Your objective
Below are lines of data; restate word for word those running from the line containing "- Strategy (payment" to the line containing "being – price) (Behavioral)", inclusive, and no others.

Before-and-after change data:
▼▼▼
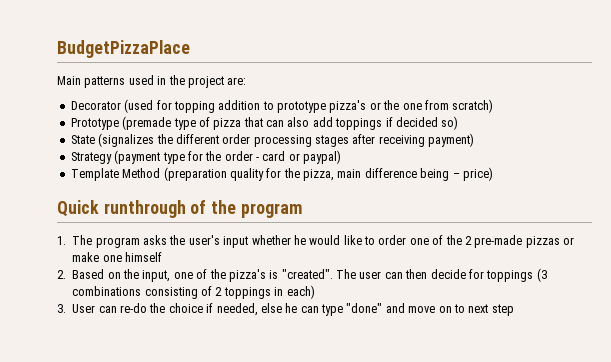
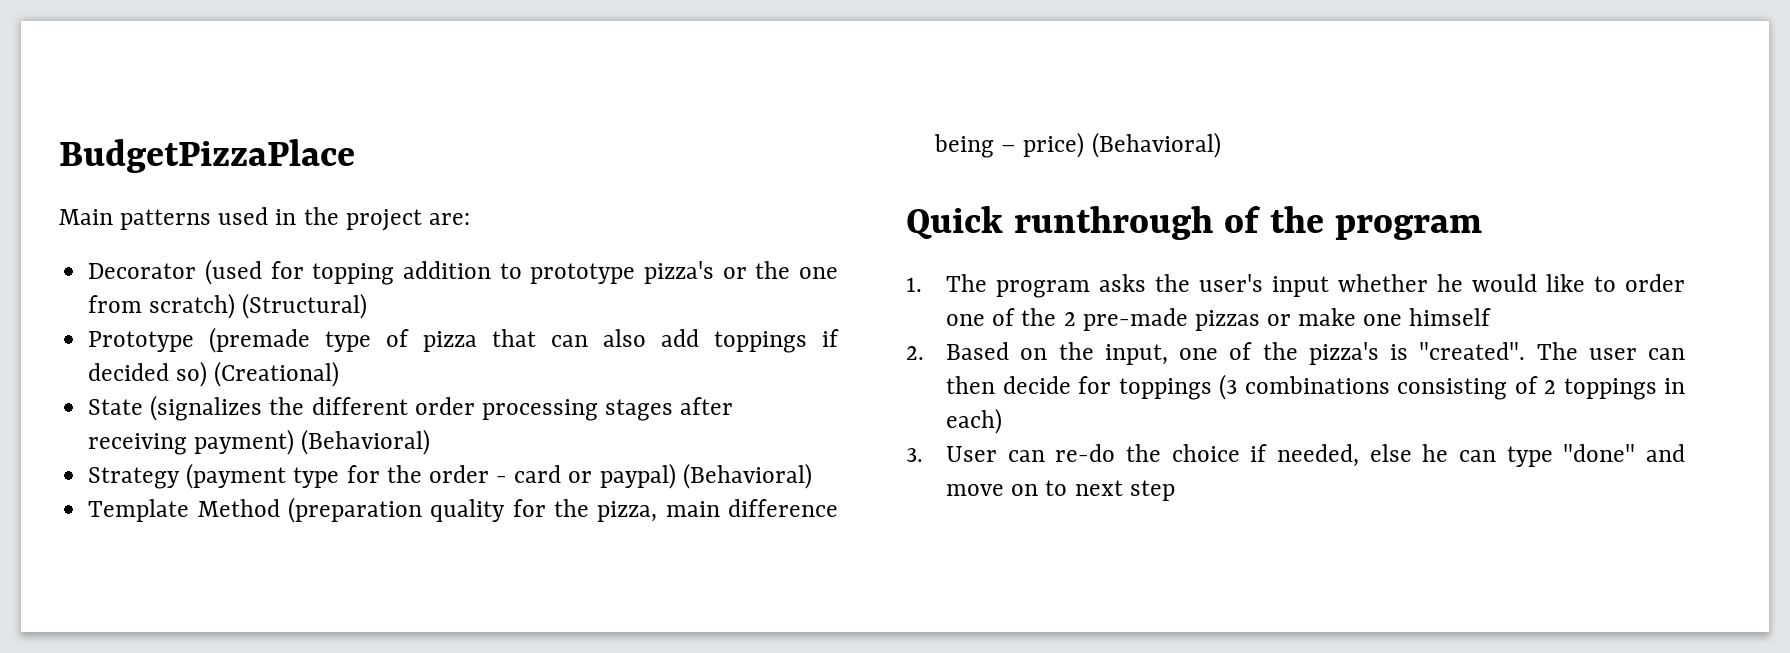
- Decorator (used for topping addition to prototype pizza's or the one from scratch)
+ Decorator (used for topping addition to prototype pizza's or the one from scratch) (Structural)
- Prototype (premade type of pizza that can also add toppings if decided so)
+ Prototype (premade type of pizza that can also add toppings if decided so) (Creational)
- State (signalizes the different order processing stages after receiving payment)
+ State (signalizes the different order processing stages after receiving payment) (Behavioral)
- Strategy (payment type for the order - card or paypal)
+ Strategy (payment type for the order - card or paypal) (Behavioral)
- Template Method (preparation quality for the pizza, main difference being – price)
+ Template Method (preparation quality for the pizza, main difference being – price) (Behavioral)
▲▲▲
▼▼▼
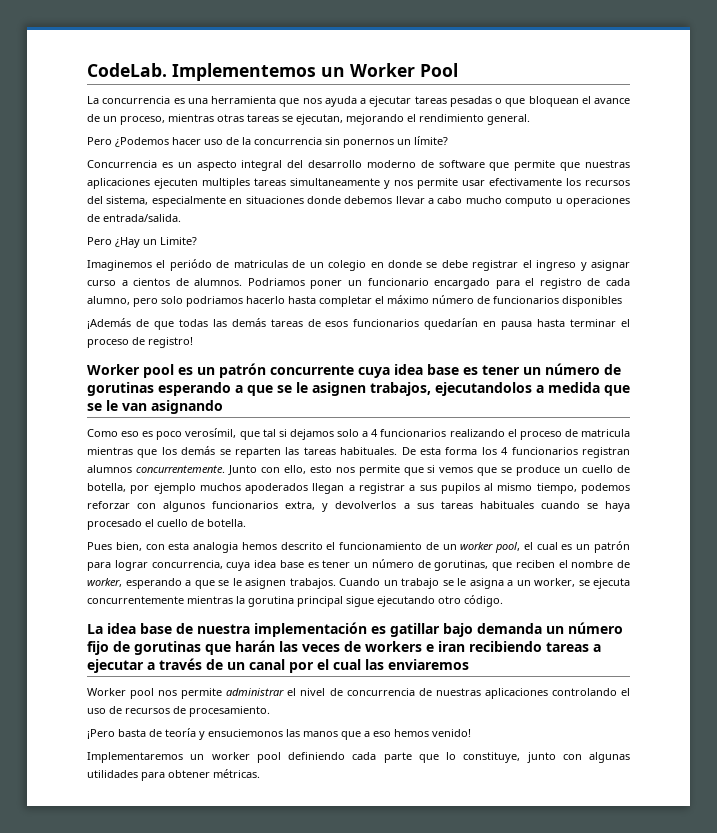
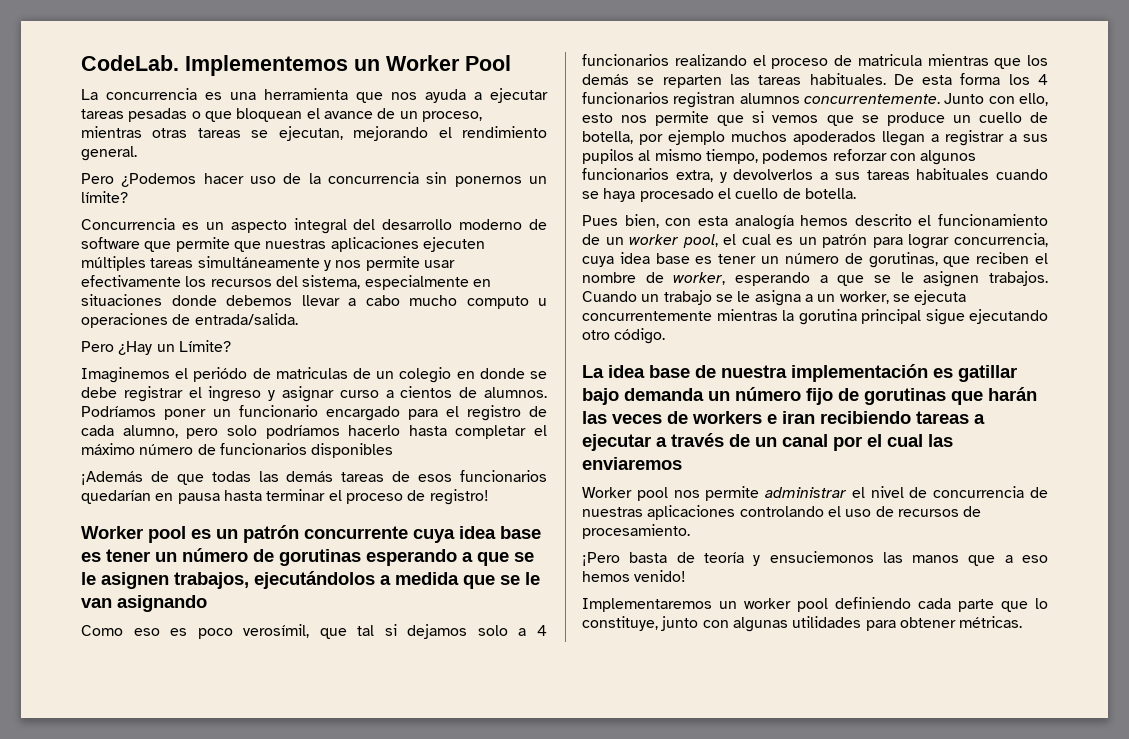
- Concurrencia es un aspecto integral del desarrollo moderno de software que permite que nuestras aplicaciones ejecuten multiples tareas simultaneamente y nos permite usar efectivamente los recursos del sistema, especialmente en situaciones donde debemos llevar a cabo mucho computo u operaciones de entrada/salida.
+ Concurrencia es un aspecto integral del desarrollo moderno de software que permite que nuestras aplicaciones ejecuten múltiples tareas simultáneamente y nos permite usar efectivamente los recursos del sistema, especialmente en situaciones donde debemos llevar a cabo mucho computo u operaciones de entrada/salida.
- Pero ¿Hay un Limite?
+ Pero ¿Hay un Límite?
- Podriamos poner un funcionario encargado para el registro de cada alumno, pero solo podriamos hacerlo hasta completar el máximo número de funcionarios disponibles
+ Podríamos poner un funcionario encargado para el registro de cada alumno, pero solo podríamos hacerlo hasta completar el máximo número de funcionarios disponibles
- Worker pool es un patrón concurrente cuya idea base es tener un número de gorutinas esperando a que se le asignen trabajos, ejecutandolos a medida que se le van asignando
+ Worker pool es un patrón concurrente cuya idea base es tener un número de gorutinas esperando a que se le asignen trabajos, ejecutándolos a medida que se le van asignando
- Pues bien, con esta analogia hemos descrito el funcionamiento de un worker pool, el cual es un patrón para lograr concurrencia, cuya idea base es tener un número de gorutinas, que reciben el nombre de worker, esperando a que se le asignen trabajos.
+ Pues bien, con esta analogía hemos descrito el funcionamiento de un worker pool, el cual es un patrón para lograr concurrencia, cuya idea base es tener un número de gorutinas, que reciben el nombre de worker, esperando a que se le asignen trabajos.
▲▲▲
Answer space
- Strategy (payment type for the order - card or paypal)
+ Strategy (payment type for the order - card or paypal) (Behavioral)
- Template Method (preparation quality for the pizza, main difference being – price)
+ Template Method (preparation quality for the pizza, main difference being – price) (Behavioral)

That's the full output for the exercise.